While they ate the firm cheese and crisp-crusted bread (one thing about Rosie, she baked better than anyone else in the village) they talked a little and thought a lot. Margaret was dismayed to find that they were less than halfway through their job; the most dangerous part was still to come. And she alone knew how huge and immovable-seeming were the steel gates down at Sharpness. She distracted herself from her worries by watching Tim coax the puppy into trusting him, so gentle, so patient that it was difficult to remember that he hadn't all his wits. The puppy was quite wild, but with generations of man-trust bred into it; savagery and hunger and fear fought with these older instincts, sometimes winning, sometimes losing. At last there came a moment when it took a fragment of bacon from Tim's hand without snatching and running away, then stayed where it was to let him rub the back of its skull with his rough, dirty fingers.

She looked around the cabin and saw that the others had been watching just as intently as she had, as though the fall of kingdoms depended on Tim's winning.

“He's not so hungry now,” explained Jonathan with his dry laugh.

“Tim, you're marvelous,” said Margaret.

“Why do you want to name him after Mr. Gordon, then, Miss Margaret?” said Lucy, soft and suspicious as of old.

“I don't know,” said Margaret. “Mr. Gordon's a bit like that, I suppose, savage and doing what he does because something in him makes him. But I thought it might be lucky too, I don't know how.”

“Who's Mr. Gordon?” said Otto.

It was not comfortable to explain, because if Mr. Gordon had not lived in the village Otto might never have been stoned. Even so, they found themselves trying to make as good a case as they could for the terrible old man, partly for the honor of the village but partly for reasons they couldn't put a name to.

Otto's good hand kept fingering the puckered tissues which were left after the healing of his smashed cheek.

“To think of you kids living with all this and staying like you have,” he said when they'd finished.

“It's Aunt Anne, more than anything,” explained Margaret.

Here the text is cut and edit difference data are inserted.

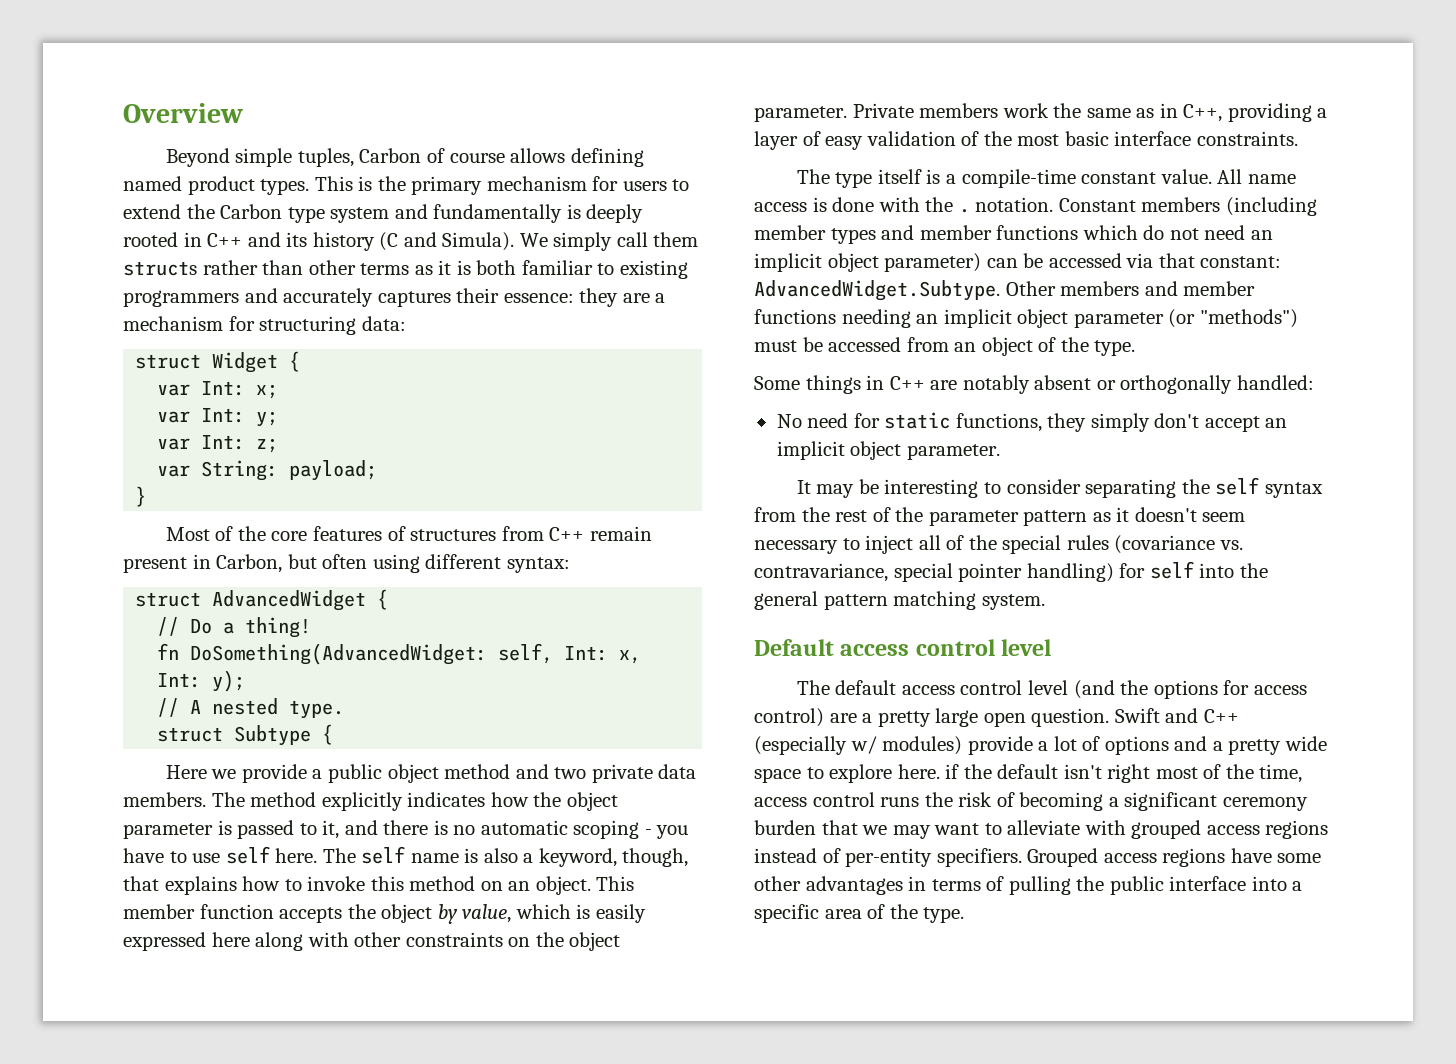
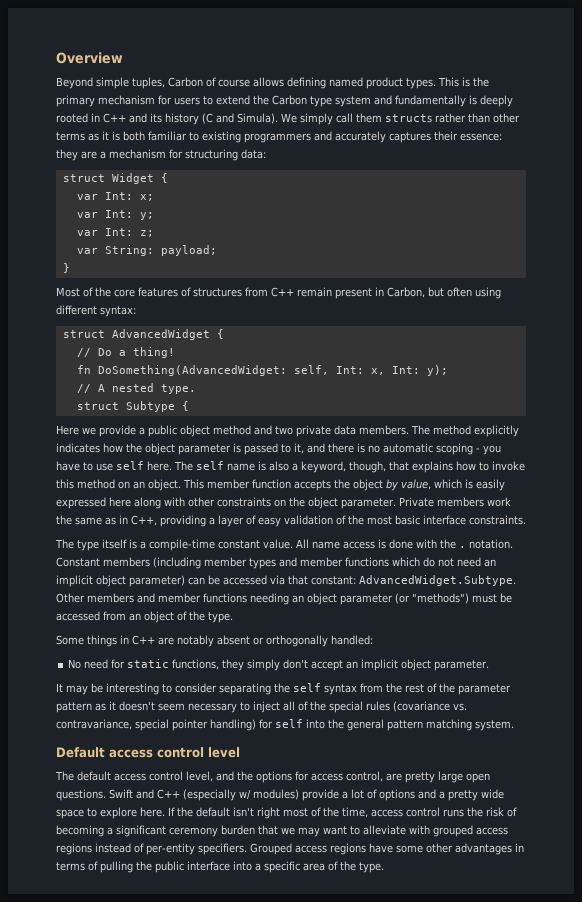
[943,309,1012,328] implicit -> (304, 599) none
[1028,680,1115,699] level (and -> [186,771,234,782] level, and
[754,708,873,727] control) are a -> [346,771,402,782] control, are
[1031,708,1110,727] question. -> [56,789,106,801] questions.
[945,764,960,779] if -> [168,807,175,816] If

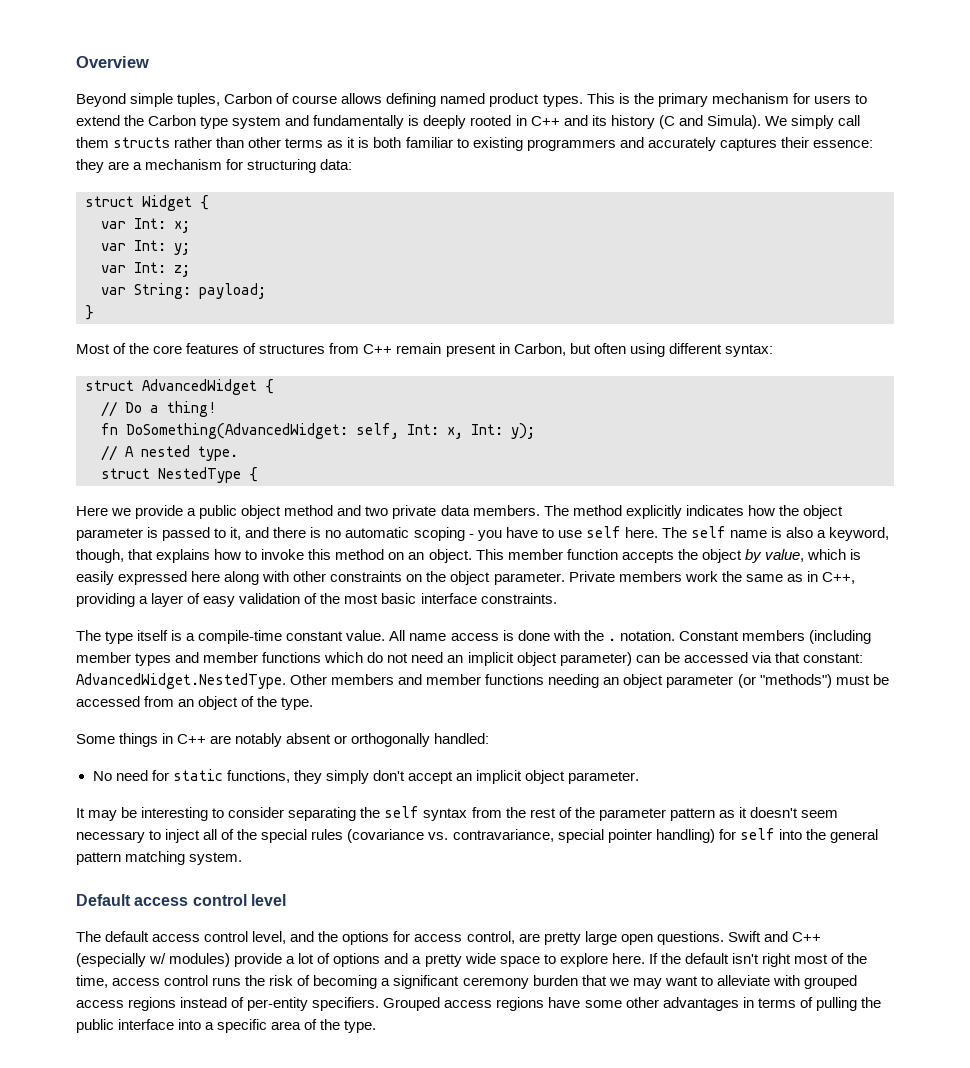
[125,401,175,412] Subtype -> [158,467,241,483] NestedType
[359,575,516,586] AdvancedWidget.Subtype. -> [76,673,286,689] AdvancedWidget.NestedType.

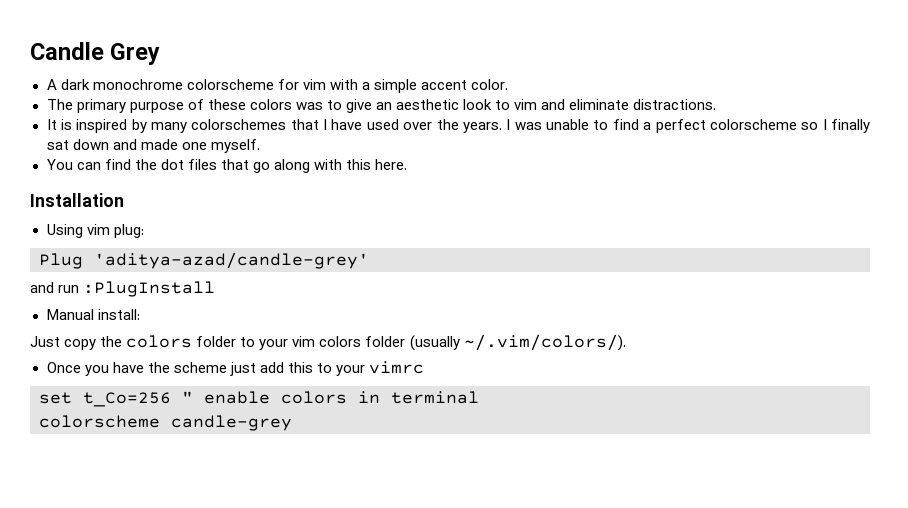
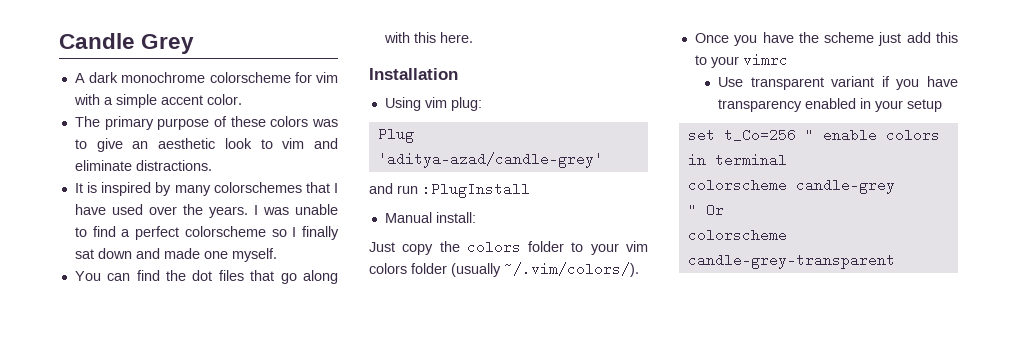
(425, 367) none -> [718,76,958,90] [718,98,943,112] // Use transparent variant if you have transparency enabled in your setup
(292, 423) none -> [687,203,724,217] [687,228,787,242] [687,253,895,269] // " Or // colorscheme candle-grey-transparent

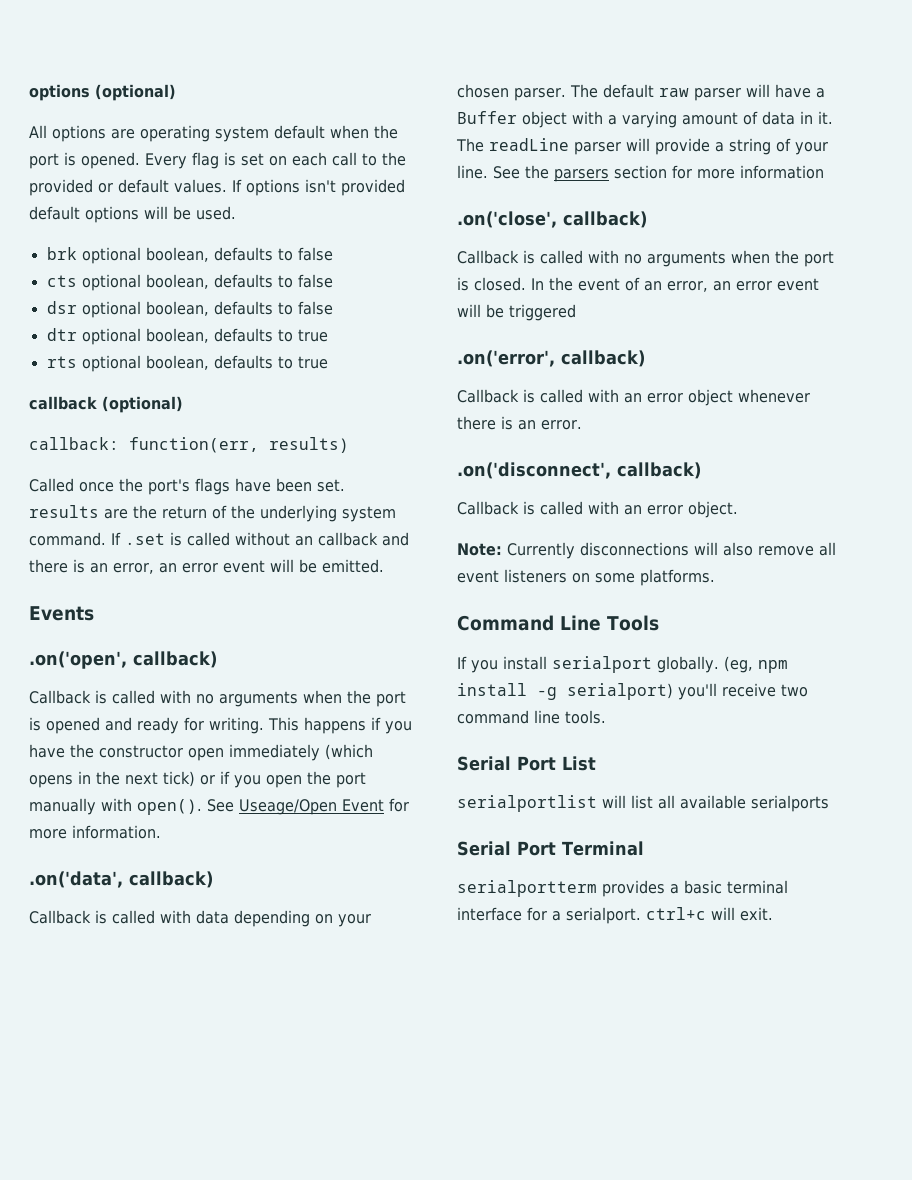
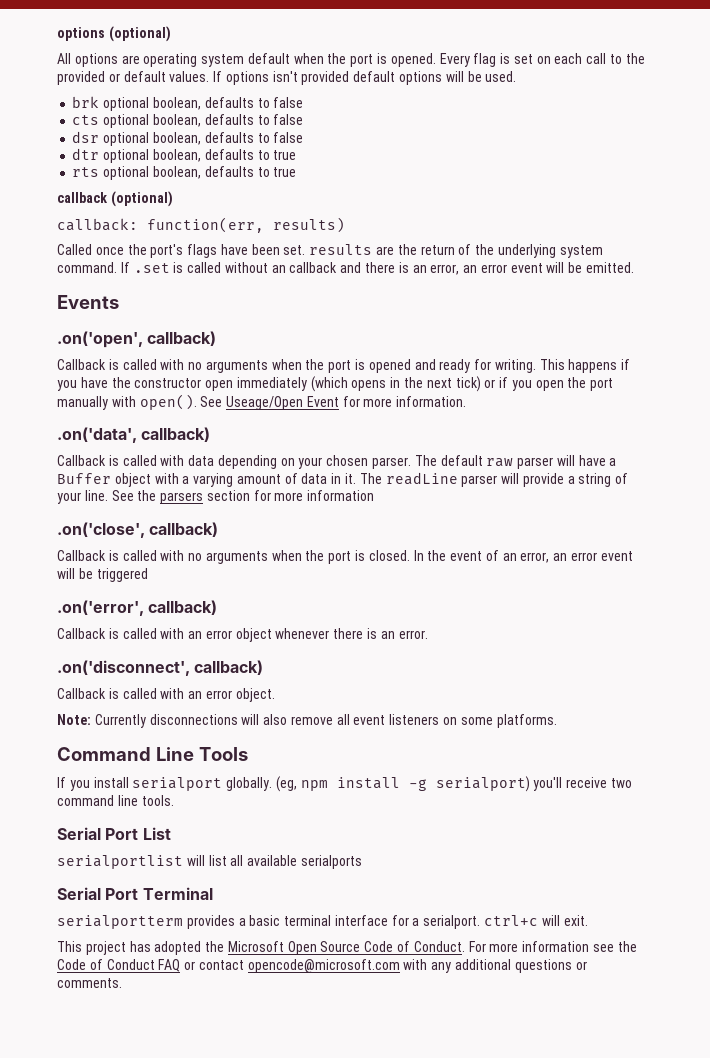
(773, 914) none -> [57,941,637,955] [57,959,587,973] [57,978,122,988] // This project has adopted the Microsoft Open Source Code of Conduct. For more information see the Code of Conduct FAQ or contact opencode@microsoft.com with any additional questions or comments.

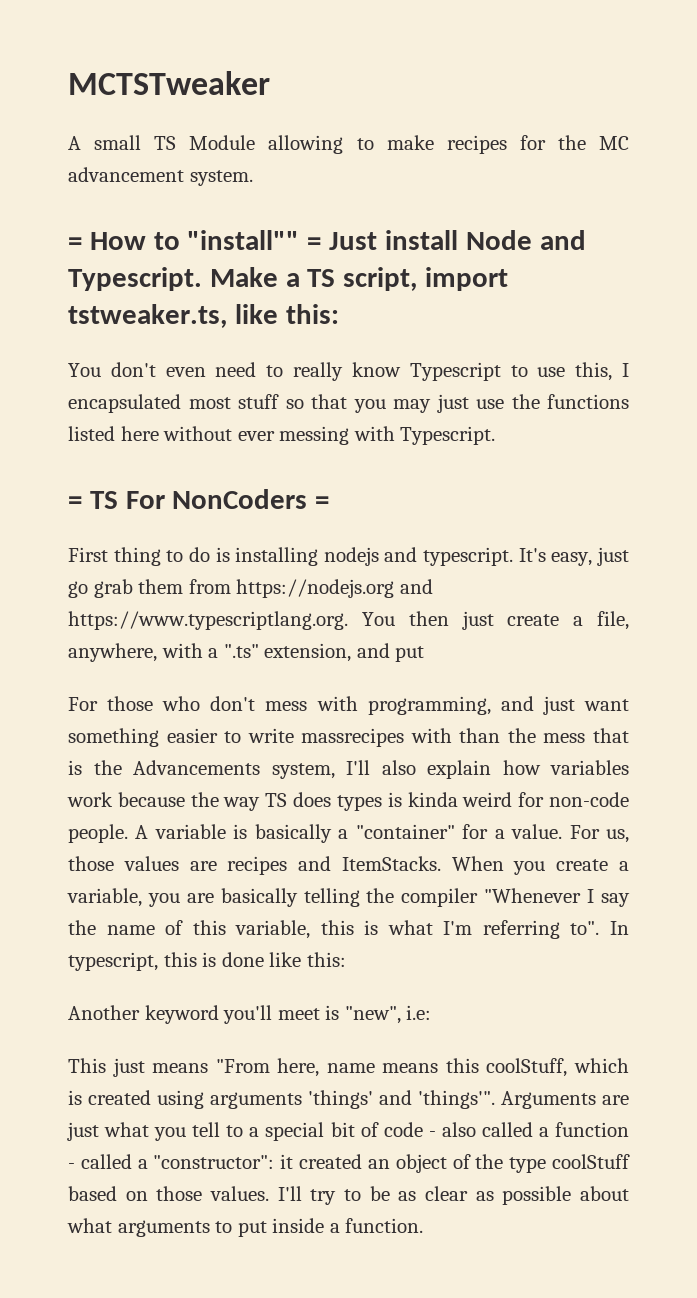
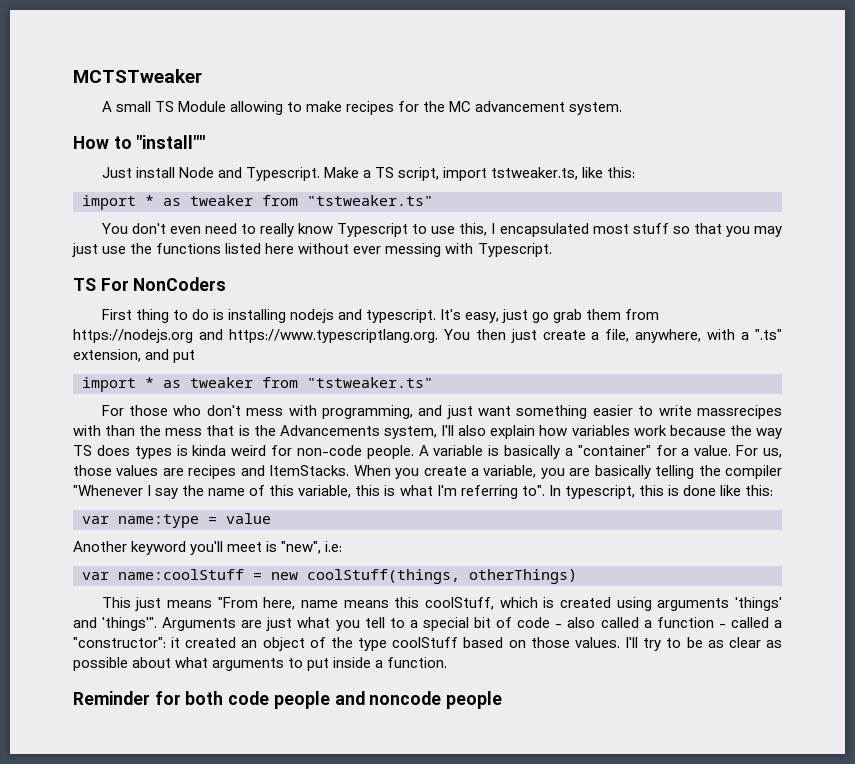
[68,237,82,250] = -> (623, 108) none
[307,237,322,250] = -> (206, 142) //
(339, 314) none -> [82,195,433,210] // import * as tweaker from "tstweaker.ts"
[68,496,82,509] = -> (552, 250) none
[315,496,330,509] = -> (227, 284) none
(425, 654) none -> [82,377,433,392] // import * as tweaker from "tstweaker.ts"
(346, 959) none -> [82,513,271,528] // var name:type = value
(432, 1012) none -> [82,569,577,584] // var name:coolStuff = new coolStuff(things, otherThings)
(424, 1225) none -> [73,691,503,709] // Reminder for both code people and noncode people

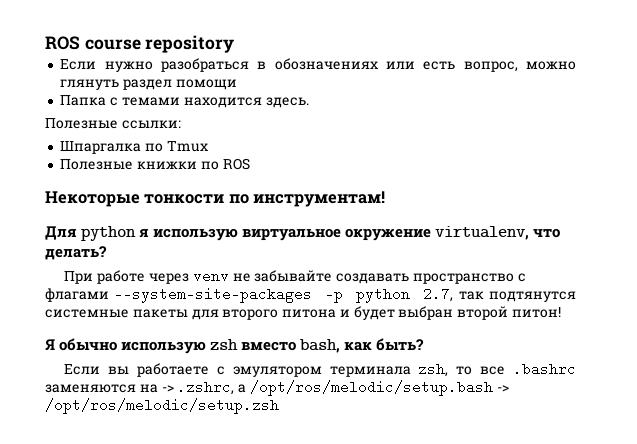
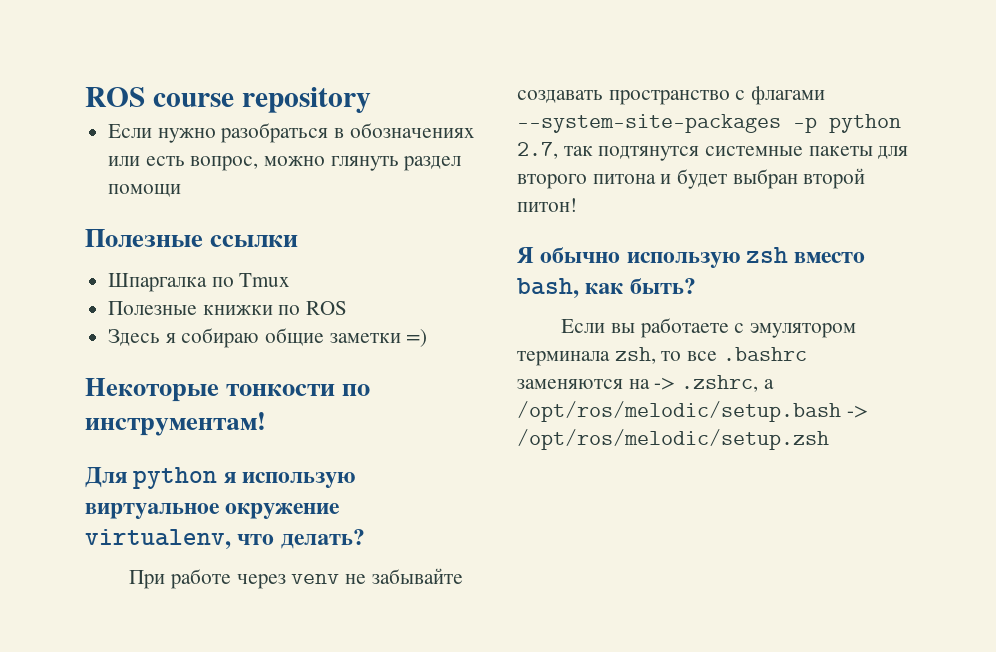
[60,95,309,108] [45,118,181,129] // Папка с темами находится здесь. // Полезные ссылки: -> [85,229,299,247] // Полезные ссылки
(250, 164) none -> [108,328,428,348] // Здесь я собираю общие заметки =)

“And that's true,” whispered Lucy.

Jonathan didn't speak, but got up and climbed the ladder into the square of daylight. Margaret went with him and found that the tug had now drifted a few feet away from the quay. For the first time she really looked at
Heartsease
by daylight—a dirty old boat, black where it wasn't rusty, about seventy feet long; the bulwarks curved out from the uptilted prow about knee-high, and became shallower as they reached the rounded stern; the cabin was at the fore end, its roof barely a foot above deck level; then a narrow strip of deck beneath which lay the fuel tank; then the wheelhouse, which was really just a windowed shed much too tall and wide for the proportions of the boat. Behind that stood the big funnel, with its silly little hat brim running around it just below the top—she could still see the lines of color which showed which shipping firm the tug had belonged to. The funnel rose from the top of a low, flat roof, along whose side ran tiny rectangular windows, which could only allow the skimpiest ration of light through to whatever was below. The engine room. Under there must lie the iron monster which Jonathan was going to try to wake; it was the monster's weight which set the tug so much down by the stern, making it (even at rest) seem to tilt with an inward energy as though it were crouched to tackle huge seas. And last of all came an open area of deck rounded off by the curve of the bulwarks at the stern. This was what Margaret had been looking for—a place where she could tether Scrub when the time came.

Jonathan had opened the engine room hatch and was kneeling beside it, craning down into the gap, his trousers taut over his rump, his whole body as tense as a terrier at a rat hole. Margaret nudged his ribs with her shoe and he stood up frowning.

“Too difficult for me,” he said. “At least, I'm sure I could understand it if Otto would teach me. If you'll show Lucy where the cans are I'll look for charts and a can opener.”

“Don't you think Tim had better go with you, just in case?”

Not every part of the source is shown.